Sempre admirei e me inspirei no Amílcar Cabral. Então, quando meu bom amigo Quintino Medi foi recentemente a Bafatá para visitar a casa de Amilcar Cabral, fiquei muito interessado. Como descendente de Balanta que sofreu oito gerações de etnocídio nos Estados Unidos e recentemente redescobriu minhas próprias raízes na Guiné-Bissau, achei curioso que ninguém pudesse me dizer a origem étnica do herói e filho mais famoso da Guiné-Bissau. Ouvimos rumores de que Amílcar Cabral era um Balanta, mas aprendemos que não era verdade - Amílcar Cabral era associado a Balanta porque eles compartilhavam o mesmo espírito de luta e amor pela liberdade, e Cabral trabalhou em estreita colaboração com os Balanta para vencer a luta pela independência contra o portugues.

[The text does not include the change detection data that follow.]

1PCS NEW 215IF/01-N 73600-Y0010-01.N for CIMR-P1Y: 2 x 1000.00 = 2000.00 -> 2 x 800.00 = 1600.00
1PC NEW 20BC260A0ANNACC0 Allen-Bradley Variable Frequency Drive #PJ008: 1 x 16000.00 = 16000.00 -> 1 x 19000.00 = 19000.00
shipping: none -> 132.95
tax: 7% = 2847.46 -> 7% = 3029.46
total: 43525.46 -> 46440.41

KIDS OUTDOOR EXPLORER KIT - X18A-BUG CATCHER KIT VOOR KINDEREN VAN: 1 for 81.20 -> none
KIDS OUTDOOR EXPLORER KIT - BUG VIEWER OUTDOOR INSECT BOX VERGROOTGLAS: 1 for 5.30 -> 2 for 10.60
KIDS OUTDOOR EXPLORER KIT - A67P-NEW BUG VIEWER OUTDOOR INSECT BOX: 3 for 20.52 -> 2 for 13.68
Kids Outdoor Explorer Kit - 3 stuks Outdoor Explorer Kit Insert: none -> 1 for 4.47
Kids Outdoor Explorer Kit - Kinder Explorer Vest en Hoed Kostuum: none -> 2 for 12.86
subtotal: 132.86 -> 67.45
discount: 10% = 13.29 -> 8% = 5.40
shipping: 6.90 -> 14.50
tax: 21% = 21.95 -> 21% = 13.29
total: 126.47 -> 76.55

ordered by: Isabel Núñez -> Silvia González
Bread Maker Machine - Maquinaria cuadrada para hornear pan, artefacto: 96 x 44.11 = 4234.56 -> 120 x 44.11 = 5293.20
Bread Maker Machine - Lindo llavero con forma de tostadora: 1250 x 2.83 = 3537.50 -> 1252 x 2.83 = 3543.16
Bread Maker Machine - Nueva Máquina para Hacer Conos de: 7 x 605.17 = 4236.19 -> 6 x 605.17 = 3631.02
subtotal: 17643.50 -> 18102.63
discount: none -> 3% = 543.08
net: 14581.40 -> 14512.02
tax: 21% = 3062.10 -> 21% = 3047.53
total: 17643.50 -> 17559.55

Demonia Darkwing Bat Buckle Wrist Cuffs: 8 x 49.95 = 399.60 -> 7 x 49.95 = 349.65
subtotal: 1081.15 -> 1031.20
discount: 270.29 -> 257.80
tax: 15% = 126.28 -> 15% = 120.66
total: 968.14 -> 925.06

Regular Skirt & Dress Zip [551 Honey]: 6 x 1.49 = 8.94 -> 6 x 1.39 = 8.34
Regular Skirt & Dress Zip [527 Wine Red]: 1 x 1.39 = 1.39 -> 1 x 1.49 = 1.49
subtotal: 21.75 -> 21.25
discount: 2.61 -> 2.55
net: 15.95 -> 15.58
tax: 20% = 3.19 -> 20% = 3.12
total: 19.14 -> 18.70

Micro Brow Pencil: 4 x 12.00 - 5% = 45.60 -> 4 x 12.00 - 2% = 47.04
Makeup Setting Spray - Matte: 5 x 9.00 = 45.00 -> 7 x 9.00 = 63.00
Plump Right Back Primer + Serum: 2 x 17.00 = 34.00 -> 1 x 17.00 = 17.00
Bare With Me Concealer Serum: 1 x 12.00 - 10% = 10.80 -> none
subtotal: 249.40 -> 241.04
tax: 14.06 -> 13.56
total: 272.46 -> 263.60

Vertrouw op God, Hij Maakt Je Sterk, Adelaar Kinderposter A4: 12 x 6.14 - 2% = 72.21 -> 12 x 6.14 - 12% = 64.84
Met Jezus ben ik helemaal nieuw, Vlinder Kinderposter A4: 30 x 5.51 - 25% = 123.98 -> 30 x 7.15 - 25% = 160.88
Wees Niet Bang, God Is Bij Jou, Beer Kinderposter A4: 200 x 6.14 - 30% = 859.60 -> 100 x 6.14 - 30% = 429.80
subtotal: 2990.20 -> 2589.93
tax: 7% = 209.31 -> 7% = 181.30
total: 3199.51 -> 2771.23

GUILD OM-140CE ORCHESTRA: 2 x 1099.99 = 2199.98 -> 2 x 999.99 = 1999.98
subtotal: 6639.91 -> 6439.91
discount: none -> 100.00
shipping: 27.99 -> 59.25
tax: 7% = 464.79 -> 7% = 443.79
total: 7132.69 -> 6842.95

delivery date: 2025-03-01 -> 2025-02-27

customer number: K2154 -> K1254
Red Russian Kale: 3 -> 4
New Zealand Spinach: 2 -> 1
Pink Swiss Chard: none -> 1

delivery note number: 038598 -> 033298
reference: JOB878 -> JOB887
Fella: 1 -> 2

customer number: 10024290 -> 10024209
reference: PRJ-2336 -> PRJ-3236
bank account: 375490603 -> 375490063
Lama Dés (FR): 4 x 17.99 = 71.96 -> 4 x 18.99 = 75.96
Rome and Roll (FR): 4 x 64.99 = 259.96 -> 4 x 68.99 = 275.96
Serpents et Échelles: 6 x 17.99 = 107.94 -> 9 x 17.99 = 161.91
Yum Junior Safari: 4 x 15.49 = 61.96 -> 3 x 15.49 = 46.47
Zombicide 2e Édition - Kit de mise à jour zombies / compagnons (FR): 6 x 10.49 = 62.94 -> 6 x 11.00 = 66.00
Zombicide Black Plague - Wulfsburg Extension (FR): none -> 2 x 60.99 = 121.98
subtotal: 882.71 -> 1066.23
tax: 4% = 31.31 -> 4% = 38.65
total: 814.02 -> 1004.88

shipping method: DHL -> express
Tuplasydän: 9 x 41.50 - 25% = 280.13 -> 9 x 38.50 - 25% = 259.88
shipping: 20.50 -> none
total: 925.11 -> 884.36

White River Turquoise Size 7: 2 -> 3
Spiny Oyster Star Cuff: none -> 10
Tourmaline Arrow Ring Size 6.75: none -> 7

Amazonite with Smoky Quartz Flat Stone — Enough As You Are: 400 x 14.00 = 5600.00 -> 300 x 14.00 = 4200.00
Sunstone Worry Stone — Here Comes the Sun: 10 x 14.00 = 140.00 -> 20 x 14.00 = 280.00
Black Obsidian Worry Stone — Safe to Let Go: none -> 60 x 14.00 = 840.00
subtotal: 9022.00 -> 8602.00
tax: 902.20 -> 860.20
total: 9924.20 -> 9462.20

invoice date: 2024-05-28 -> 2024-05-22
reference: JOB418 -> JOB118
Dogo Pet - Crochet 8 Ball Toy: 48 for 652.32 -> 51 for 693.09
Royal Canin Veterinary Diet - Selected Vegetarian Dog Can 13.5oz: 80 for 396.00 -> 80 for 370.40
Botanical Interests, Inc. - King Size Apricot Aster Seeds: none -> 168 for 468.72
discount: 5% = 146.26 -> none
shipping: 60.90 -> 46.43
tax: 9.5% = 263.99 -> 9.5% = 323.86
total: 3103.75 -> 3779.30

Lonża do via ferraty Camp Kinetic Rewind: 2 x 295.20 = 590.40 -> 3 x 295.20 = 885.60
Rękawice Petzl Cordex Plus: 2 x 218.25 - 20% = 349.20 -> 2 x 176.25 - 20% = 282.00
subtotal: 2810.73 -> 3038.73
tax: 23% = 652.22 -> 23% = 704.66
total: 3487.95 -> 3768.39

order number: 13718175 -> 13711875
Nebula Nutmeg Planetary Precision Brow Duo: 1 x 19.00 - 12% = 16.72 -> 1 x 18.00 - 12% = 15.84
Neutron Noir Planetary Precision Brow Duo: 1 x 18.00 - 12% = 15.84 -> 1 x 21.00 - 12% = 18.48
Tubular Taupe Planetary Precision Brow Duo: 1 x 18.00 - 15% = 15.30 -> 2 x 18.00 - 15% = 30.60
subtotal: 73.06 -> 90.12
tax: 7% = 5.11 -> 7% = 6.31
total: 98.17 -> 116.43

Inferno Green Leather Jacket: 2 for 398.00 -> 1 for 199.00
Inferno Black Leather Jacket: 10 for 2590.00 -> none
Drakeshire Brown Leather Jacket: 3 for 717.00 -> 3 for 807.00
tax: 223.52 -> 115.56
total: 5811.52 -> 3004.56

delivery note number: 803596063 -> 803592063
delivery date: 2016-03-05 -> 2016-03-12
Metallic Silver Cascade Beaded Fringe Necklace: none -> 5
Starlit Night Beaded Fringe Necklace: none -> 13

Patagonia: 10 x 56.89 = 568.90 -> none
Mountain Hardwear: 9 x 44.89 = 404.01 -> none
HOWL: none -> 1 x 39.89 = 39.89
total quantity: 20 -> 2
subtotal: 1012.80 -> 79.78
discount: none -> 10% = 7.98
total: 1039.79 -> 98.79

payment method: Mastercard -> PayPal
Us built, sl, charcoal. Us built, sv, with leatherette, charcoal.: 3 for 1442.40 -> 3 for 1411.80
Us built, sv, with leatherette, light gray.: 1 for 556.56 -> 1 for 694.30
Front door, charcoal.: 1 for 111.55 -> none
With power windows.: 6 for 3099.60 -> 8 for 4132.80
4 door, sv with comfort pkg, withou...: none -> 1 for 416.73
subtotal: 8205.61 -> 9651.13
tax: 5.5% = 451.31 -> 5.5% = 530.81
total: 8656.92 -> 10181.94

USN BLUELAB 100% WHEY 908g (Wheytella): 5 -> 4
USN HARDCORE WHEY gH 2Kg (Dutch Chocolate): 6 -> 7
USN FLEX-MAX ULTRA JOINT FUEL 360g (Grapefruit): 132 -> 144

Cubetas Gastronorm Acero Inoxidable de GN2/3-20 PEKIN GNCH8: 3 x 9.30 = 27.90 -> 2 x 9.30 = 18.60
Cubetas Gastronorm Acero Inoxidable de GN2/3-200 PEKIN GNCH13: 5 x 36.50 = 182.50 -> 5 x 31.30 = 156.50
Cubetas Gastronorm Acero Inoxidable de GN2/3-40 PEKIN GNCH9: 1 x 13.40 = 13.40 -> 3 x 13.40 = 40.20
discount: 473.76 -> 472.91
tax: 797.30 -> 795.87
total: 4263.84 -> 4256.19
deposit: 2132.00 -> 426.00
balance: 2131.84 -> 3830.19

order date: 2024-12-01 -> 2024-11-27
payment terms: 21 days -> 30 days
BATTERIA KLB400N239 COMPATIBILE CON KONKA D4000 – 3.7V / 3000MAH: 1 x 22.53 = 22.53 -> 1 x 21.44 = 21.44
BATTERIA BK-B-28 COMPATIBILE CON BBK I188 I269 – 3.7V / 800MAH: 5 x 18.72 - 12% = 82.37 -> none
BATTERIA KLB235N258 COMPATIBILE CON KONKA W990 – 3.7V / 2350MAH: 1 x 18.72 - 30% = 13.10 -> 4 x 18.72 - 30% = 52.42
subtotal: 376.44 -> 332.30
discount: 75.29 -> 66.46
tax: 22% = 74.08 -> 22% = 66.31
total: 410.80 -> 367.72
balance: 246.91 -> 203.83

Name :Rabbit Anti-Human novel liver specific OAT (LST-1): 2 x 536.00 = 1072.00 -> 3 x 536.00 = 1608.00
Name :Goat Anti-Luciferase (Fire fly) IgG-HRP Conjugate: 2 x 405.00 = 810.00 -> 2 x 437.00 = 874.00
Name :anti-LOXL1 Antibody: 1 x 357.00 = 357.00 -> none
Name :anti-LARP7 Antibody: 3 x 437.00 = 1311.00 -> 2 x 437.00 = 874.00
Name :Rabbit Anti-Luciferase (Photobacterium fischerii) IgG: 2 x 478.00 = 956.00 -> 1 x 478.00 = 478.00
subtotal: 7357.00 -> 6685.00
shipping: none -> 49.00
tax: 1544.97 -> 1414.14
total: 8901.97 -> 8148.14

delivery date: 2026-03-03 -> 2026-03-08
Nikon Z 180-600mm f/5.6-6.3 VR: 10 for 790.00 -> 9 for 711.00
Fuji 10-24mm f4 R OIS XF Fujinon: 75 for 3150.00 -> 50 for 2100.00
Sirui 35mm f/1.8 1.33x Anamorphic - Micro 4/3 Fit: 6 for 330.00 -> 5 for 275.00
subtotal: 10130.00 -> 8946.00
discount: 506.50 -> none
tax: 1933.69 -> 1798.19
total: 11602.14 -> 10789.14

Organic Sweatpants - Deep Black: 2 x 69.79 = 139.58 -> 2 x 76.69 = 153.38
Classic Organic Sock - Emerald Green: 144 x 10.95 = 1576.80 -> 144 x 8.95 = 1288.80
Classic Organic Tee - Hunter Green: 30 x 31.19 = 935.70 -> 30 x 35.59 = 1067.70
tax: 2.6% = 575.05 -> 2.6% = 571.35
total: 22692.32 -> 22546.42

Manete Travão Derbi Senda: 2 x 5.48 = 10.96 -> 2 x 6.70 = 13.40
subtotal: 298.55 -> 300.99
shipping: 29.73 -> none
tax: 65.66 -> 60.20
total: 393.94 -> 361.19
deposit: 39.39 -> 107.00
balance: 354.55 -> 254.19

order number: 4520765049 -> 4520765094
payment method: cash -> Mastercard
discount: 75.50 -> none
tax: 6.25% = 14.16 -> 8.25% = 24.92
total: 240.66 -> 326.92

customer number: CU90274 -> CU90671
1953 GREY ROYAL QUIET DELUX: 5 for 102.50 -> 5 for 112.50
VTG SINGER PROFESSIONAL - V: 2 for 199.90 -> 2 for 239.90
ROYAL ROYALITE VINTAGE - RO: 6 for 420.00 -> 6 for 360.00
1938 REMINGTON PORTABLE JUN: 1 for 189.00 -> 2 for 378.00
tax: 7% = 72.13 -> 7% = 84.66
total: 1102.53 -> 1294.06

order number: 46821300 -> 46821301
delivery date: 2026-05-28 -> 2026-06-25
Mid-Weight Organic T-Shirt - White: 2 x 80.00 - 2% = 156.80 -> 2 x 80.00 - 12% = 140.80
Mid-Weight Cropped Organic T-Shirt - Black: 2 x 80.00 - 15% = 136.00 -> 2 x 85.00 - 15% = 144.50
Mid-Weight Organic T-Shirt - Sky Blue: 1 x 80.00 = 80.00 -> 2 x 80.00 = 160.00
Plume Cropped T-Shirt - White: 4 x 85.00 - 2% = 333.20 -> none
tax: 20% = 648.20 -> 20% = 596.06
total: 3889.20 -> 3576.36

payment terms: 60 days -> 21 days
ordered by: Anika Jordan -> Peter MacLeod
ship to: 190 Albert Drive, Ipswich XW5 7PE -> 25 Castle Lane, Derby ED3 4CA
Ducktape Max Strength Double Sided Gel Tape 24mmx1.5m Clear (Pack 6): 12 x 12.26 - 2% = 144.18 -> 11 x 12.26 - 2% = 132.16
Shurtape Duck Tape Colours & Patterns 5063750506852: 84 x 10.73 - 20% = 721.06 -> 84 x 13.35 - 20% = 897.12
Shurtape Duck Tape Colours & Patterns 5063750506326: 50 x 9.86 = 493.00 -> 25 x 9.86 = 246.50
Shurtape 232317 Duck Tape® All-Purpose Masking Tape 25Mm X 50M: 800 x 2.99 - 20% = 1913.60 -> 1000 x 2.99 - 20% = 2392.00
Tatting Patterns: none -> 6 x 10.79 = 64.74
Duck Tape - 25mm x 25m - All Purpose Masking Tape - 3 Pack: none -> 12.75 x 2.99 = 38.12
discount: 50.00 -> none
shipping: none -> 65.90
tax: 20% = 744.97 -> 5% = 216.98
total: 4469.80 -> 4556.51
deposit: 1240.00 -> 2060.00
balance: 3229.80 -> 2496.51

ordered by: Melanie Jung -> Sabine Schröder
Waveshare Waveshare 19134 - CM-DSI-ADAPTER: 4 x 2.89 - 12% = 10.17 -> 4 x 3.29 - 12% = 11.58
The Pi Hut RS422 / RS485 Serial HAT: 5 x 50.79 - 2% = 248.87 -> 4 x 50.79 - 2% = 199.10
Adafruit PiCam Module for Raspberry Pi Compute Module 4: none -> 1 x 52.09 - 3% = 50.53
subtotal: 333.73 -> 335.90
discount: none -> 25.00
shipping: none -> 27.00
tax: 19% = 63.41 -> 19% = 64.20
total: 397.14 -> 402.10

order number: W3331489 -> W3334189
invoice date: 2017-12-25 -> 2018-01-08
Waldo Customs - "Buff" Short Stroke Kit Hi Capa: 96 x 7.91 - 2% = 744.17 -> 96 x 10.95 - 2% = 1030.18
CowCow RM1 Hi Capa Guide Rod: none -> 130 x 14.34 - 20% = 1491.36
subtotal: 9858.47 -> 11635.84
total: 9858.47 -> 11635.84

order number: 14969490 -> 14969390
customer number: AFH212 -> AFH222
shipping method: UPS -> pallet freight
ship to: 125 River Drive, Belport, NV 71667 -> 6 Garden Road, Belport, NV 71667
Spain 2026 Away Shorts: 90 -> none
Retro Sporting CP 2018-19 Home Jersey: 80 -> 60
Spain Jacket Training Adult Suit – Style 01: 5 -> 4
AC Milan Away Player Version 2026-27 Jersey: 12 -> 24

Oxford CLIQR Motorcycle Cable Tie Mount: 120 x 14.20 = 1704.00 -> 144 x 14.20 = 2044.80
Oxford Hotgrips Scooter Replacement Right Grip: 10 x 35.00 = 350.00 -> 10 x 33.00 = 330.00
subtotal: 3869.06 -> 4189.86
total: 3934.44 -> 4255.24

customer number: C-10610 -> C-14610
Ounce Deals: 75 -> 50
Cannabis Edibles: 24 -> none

Agora, pela primeira vez, meu amigo Quintino Medi esclarece o mistério das raízes de Amílcar Cabral na Guiné-Bissau.
“Pude visitar o museu Amílcar Cabral e a sua cidade natal, a casa onde nasceu e muitas coisas. Em primeiro lugar, uma vez em Bafata, foi a minha primeira vez. Sempre ouvi falar do lugar desde que nasci, mas foi a primeira vez que pude visitá-lo. Chegando lá, na entrada, passei por um grande arrozal e a cidade está assentada no alto de um morro. Para você, é possível ver a cidade inteira de uma vez. É muito bonita e dá a impressão de ser uma cidade moderna.
Assim que você entra na cidade de Bafata, você vê que é uma grande cidade com infraestrutura…. Essa é a primeira impressão e imediatamente você reconhece que no passado foi uma bela cidade projetada pela colônia portuguesa. Infelizmente, está em baixa por falta de manutenção da infraestrutura. Também visitei o centro da cidade, caminhando de um lado para o outro do centro. No meio está a estátua do Amílcar Cabral e tirei algumas fotos.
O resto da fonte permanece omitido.